I think this is a somewhat different issue than simply rounding up or down correctly. If the value of huge(1.0_wp) is rounded up at any decimal place, then that value cannot be represented in the floating point representation of that kind. I don’t think it matters if it is list-directed i/o or formatted i/o, the value will be too large to convert.

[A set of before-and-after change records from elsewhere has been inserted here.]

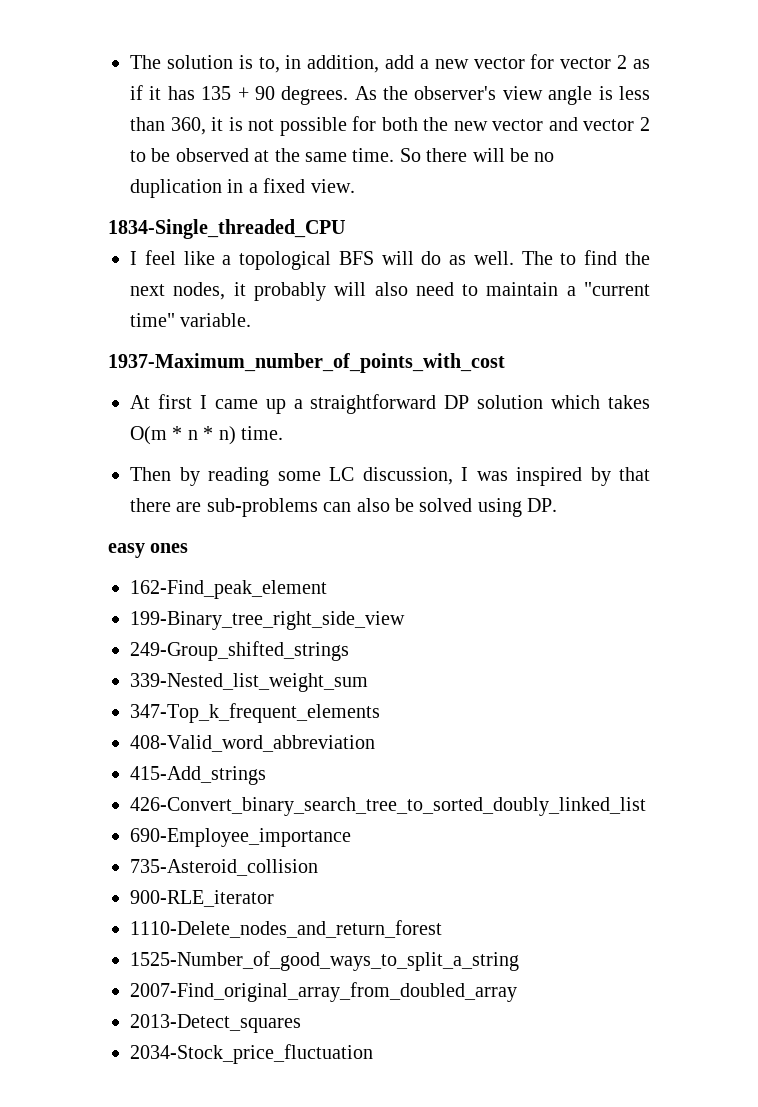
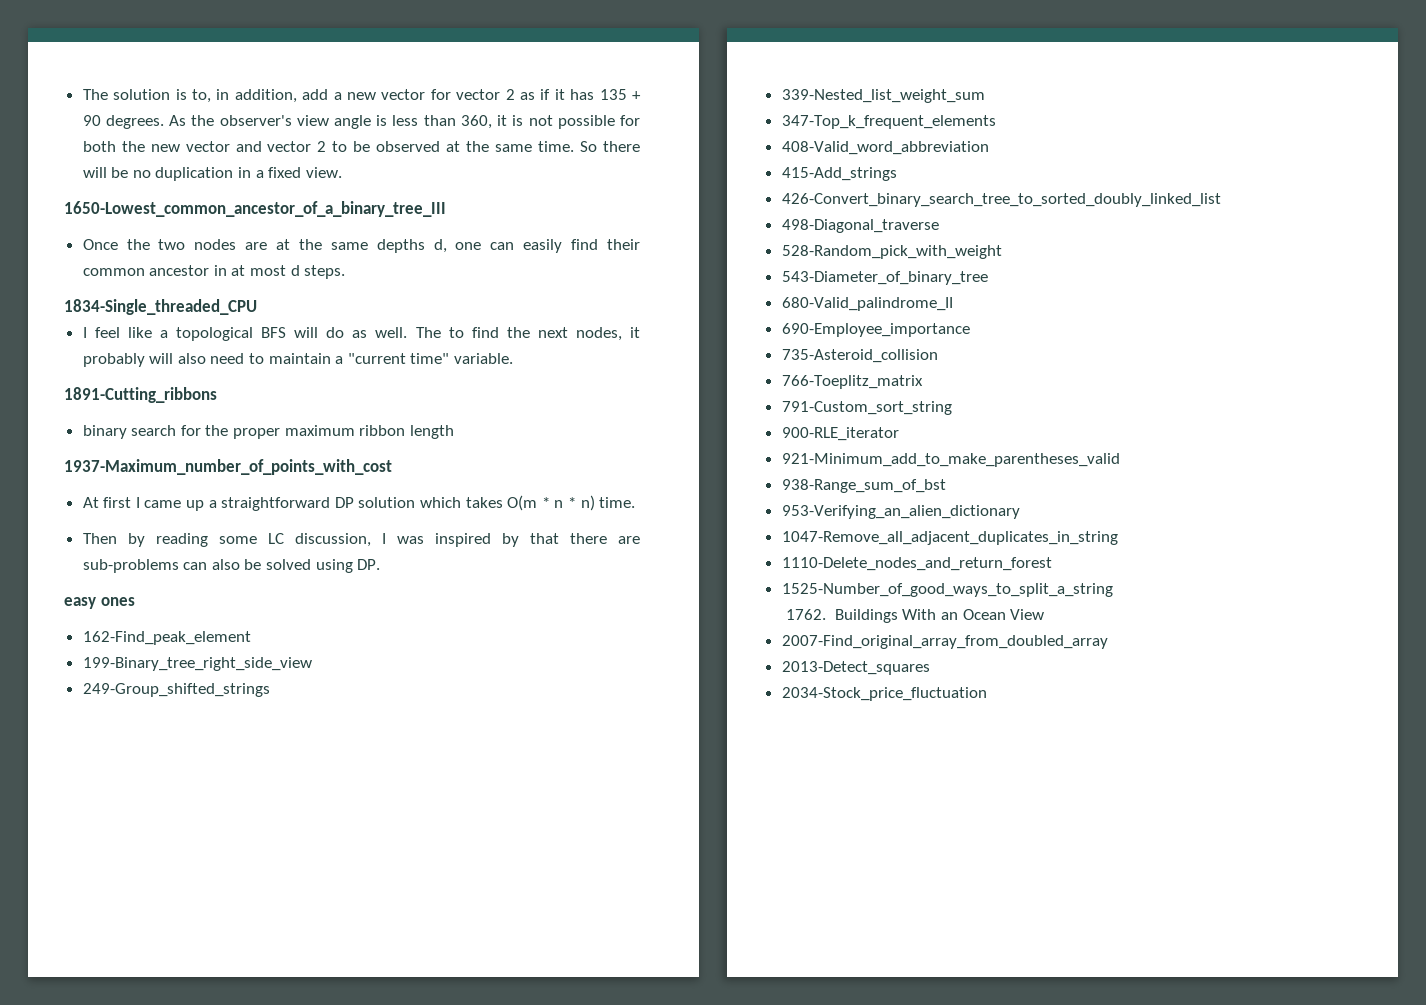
+ 1650-Lowest_common_ancestor_of_a_binary_tree_III
+ Once the two nodes are at the same depths d, one can easily find their common ancestor in at most d steps.
+ 1891-Cutting_ribbons
+ binary search for the proper maximum ribbon length
+ 498-Diagonal_traverse
+ 528-Random_pick_with_weight
+ 543-Diameter_of_binary_tree
+ 680-Valid_palindrome_II
+ 766-Toeplitz_matrix
+ 791-Custom_sort_string
+ 921-Minimum_add_to_make_parentheses_valid
+ 938-Range_sum_of_bst
+ 953-Verifying_an_alien_dictionary
+ 1047-Remove_all_adjacent_duplicates_in_string
  1110-Delete_nodes_and_return_forest
  1525-Number_of_good_ways_to_split_a_string
+ 1762. Buildings With an Ocean View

Consider the following program:

program round
   use, intrinsic :: iso_fortran_env, only: wp=>real64, int64
   implicit none
   call readx('1.79769313486231570814527423731704+308')

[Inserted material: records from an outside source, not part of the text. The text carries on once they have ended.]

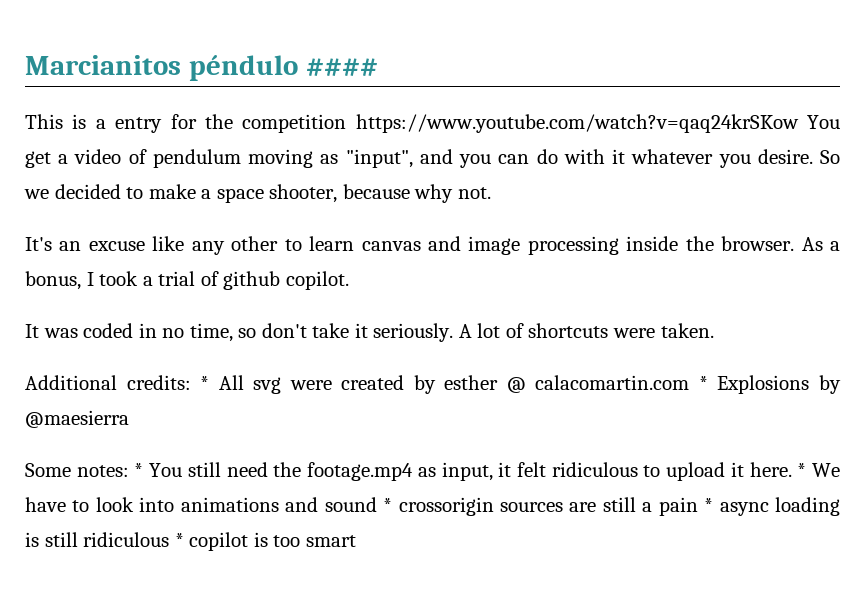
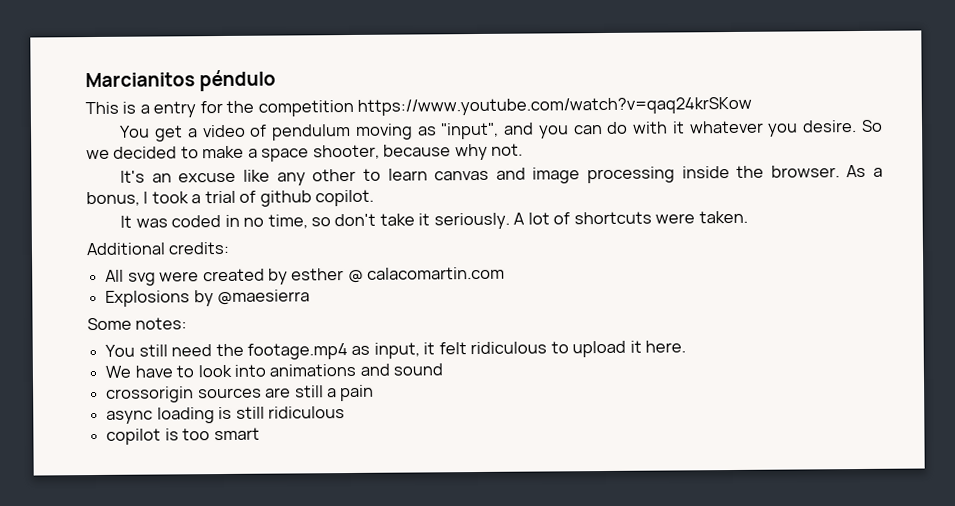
- Marcianitos péndulo ####
+ Marcianitos péndulo
- This is a entry for the competition https://www.youtube.com/watch?v=qaq24krSKow You get a video of pendulum moving as "input", and you can do with it whatever you desire.
+ This is a entry for the competition https://www.youtube.com/watch?v=qaq24krSKow
+ You get a video of pendulum moving as "input", and you can do with it whatever you desire.
- Additional credits: * All svg were created by esther @ calacomartin.com * Explosions by @maesierra
+ Additional credits:
+ All svg were created by esther @ calacomartin.com
+ Explosions by @maesierra
- Some notes: * You still need the footage.mp4 as input, it felt ridiculous to upload it here. * We have to look into animations and sound * crossorigin sources are still a pain * async loading is still ridiculous * copilot is too smart
+ Some notes:
+ You still need the footage.mp4 as input, it felt ridiculous to upload it here.
+ We have to look into animations and sound
+ crossorigin sources are still a pain
+ async loading is still ridiculous
+ copilot is too smart

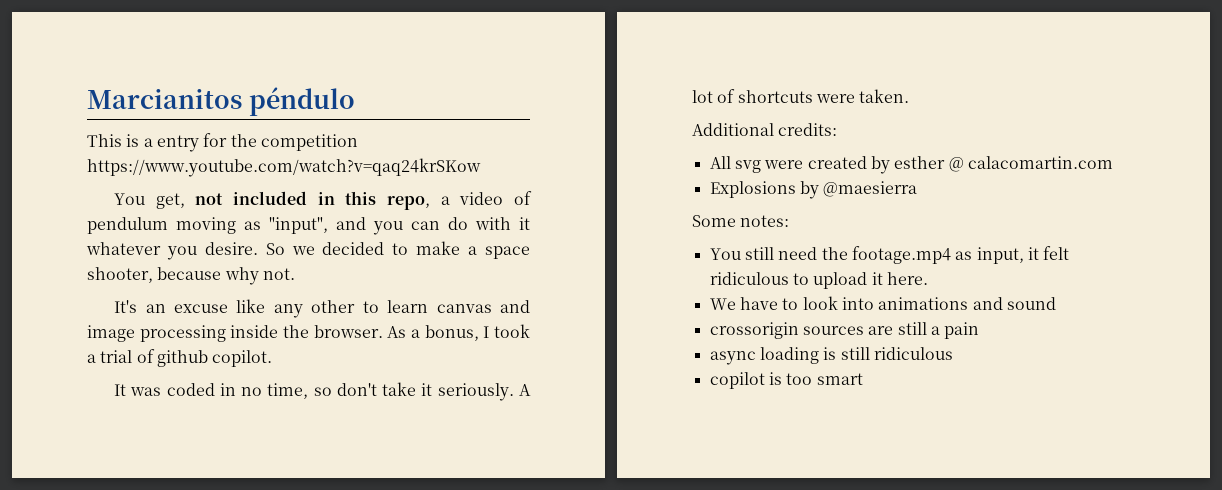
- You get a video of pendulum moving as "input", and you can do with it whatever you desire.
+ You get, not included in this repo, a video of pendulum moving as "input", and you can do with it whatever you desire.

   call readx('1.79769313486231570814527423732+308')
   call readx('1.79769313486231570814527424+308')
   call readx('1.7976931348623157081453+308')
   call readx('1.79769313486231570815+308')
   call readx('1.79769313486231571+308')
   call readx('1.797693134862316E+308')
   call readx('1.7976931349E+308')
   call readx('1.797693135E+308')
   call readx('1.7977E+308')
   call readx('1.798E+308')
   call readx('1.8E+308')
   call readx('2.E+308')
contains
   subroutine readx( cx )
      character(*), intent(in) :: cx
      real(wp) :: x
      integer :: istat
      read(cx,*,iostat=istat) x
      if ( istat .ne. 0 ) then
         write(*,'("istat=",i0," cx=",a)') istat, cx
      else
         write(*,'("x=",z16.16," cx=",a)') transfer(x,1_int64), cx
      endif
      return
   end subroutine readx
end program round

$ nagfor round.f90 && a.out
NAG Fortran Compiler Release 7.2(Shin-Urayasu) Build 7200
[NAG Fortran Compiler normal termination]
x=7FEFFFFFFFFFFFFF cx=1.79769313486231570814527423731704+308
x=7FEFFFFFFFFFFFFF cx=1.79769313486231570814527423732+308
x=7FEFFFFFFFFFFFFF cx=1.79769313486231570814527424+308
x=7FEFFFFFFFFFFFFF cx=1.7976931348623157081453+308
x=7FEFFFFFFFFFFFFF cx=1.79769313486231570815+308
x=7FEFFFFFFFFFFFFF cx=1.79769313486231571+308
istat=215 cx=1.797693134862316E+308
istat=215 cx=1.7976931349E+308
istat=215 cx=1.797693135E+308
istat=215 cx=1.7977E+308
istat=215 cx=1.798E+308
istat=215 cx=1.8E+308
istat=215 cx=2.E+308

That first value is huge(1.0_wp) with a lot of decimals. I just did the rounding for the other values from that by hand, but I think they are all correct. All of those rounded up values will exceed huge, so they could all generate a read i/o error. The nagfor output is shown above, and it does produce i/o errors for 16 decimal digits and less, but it does not error for the cases with more digits. That behavior cannot be explained without knowing exactly how the character strings are converted to the floating point values, but one can imagine that the input digits might ignored beyond the point at which they could affect the last bit in the binary value. Or maybe the conversion is done from right to left (least significant to most significant digits), which means that the least significant digits are numerically ignored during the conversion process. Or maybe the conversion is done in real128 arithmetic, and the errors are detected when converted to real64. There are several possible approaches that would result in this output.